REQUIRED ACTION - Quote the listing below word for word, stopping after the line that contains "All dependencies for".

MATERIAL PROVIDED -
※ ※ ※

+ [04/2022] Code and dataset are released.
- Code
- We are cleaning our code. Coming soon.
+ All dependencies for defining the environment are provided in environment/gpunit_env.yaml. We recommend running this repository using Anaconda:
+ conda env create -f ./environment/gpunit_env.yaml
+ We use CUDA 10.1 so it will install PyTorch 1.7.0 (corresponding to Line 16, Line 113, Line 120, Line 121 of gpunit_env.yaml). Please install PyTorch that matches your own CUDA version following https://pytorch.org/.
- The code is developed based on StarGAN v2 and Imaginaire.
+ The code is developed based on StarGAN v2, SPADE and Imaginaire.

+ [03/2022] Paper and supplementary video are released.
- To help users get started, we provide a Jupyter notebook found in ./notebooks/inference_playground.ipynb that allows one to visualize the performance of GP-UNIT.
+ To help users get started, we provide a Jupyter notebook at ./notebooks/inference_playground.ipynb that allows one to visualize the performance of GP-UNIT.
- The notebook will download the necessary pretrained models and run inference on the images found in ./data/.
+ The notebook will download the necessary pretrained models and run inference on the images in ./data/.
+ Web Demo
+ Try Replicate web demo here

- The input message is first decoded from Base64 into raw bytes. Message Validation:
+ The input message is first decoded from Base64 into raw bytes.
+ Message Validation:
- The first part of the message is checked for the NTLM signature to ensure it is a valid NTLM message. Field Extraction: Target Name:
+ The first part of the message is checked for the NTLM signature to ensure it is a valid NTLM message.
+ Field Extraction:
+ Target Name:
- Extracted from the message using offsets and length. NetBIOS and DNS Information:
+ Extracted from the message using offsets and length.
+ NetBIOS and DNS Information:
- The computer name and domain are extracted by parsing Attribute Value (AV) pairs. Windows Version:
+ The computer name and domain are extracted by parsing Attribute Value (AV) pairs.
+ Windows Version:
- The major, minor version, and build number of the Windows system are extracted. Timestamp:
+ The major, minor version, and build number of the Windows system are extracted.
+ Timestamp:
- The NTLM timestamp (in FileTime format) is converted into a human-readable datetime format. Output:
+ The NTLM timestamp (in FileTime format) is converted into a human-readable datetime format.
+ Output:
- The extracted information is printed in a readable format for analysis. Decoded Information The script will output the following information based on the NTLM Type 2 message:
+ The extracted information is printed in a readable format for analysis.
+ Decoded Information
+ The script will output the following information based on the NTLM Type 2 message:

※ ※ ※

EXERCISE RESPONSE -
+ [04/2022] Code and dataset are released.
- Code
- We are cleaning our code. Coming soon.
+ All dependencies for defining the environment are provided in environment/gpunit_env.yaml. We recommend running this repository using Anaconda:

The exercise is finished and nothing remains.